Suiso Frontier has achieved the first LH2 cargo to Japan2 min read
According to KHI, the world’s first liquified hydrogen Suiso Frontier has accomplished her voyage to take the first LH2 cargo from Australia.
Last December, Suiso Frontier has started her voyage from Japan to pick up the first LH2 cargo in Australia. The vessel then arrived at Victoria’s Port of Hastings at the end of January. Then she is on her way back to Japan on 25 February 2022.

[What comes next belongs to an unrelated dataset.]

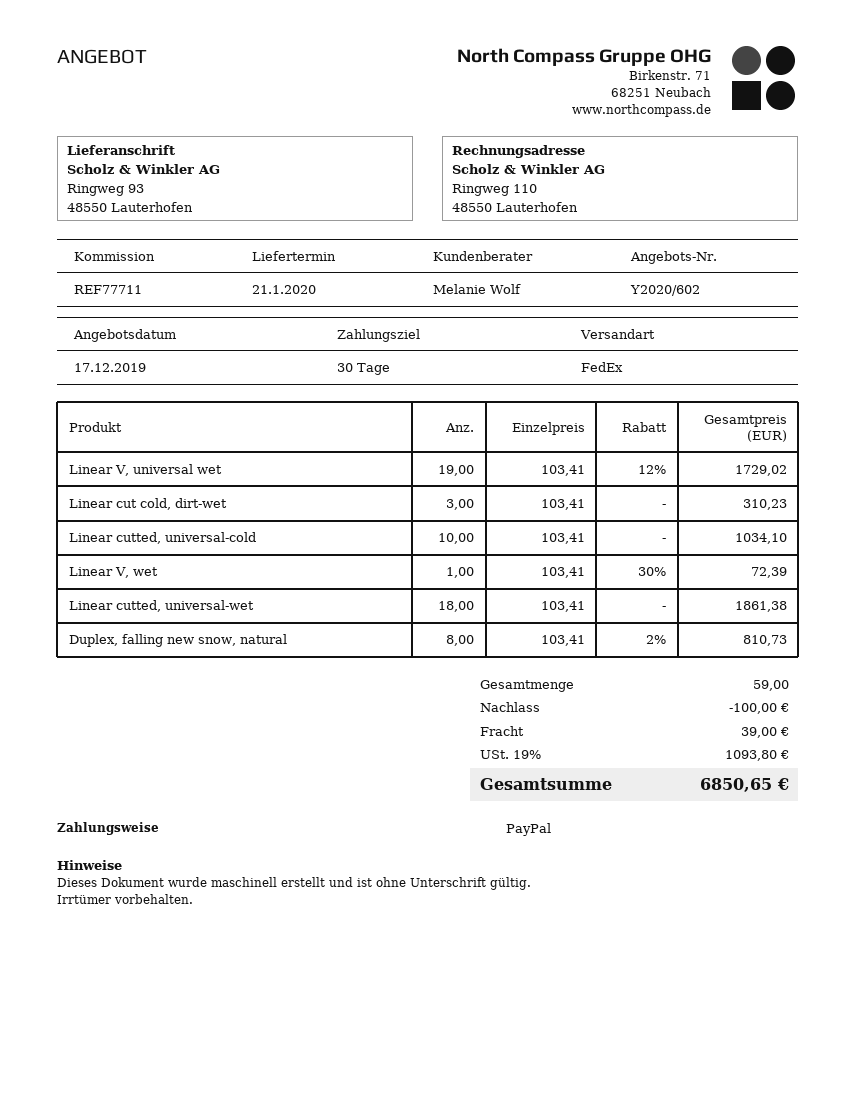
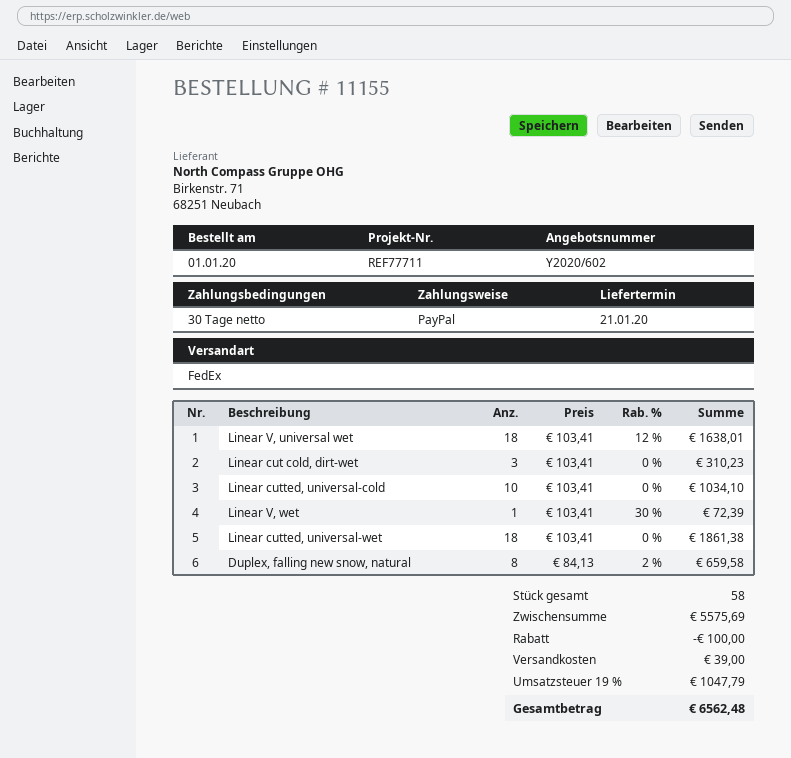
Linear V, universal wet: 19 x 103.41 - 12% = 1729.02 -> 18 x 103.41 - 12% = 1638.01
Duplex, falling new snow, natural: 8 x 103.41 - 2% = 810.73 -> 8 x 84.13 - 2% = 659.58
total quantity: 59 -> 58
tax: 19% = 1093.80 -> 19% = 1047.79
total: 6850.65 -> 6562.48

Marking the world’s first completion of maritime transportation of LH2 over long distances, Kawasaki says it will continue to test cargo handling and conduct data verification to ensure a successful outcome for the project. The main goal and vision are to build a global hydrogen supply chain.
The terminal Kobe LH2 Terminal “Hy touch Kobe” facilitates a 2,500 m3 volume spherical liquefied hydrogen storage tank that specializes in reducing heat transfer. The terminal features a loading arm system specially designed for transferring liquefied hydrogen between land-based facilities and ships.
Australia is investing around $1 billion into the development of its hydrogen industry. This also includes $329.5 million to develop clean hydrogen industrial hubs in regional Australia.
In addition, the country has launched the $106.50 million Australian Clean Hydrogen Trade Program. The program will support Australian-based hydrogen supply chain projects that secure overseas public or private sector investment. The first round of the program will specifically focus on the export of clean hydrogen to Japan under the Japan-Australia Partnership on Decarbonization through Technology.
The 8,000 tonnes Suiso Frontier can transport large quantities of LH2 over long distances by sea. Here, the LH2 is at 1/800 of its original gas-state volume, cooled to –253°C.
In addition, the ship features a diesel-electric propulsion system and can achieve a speed of 13.0 knots. The ClassNK-classed vessel has the capacity to carry 25 people.
KHI Kawasaki previously said the Suiso Frontier is only the first of many more hydrogen carriers it wants to build in the future.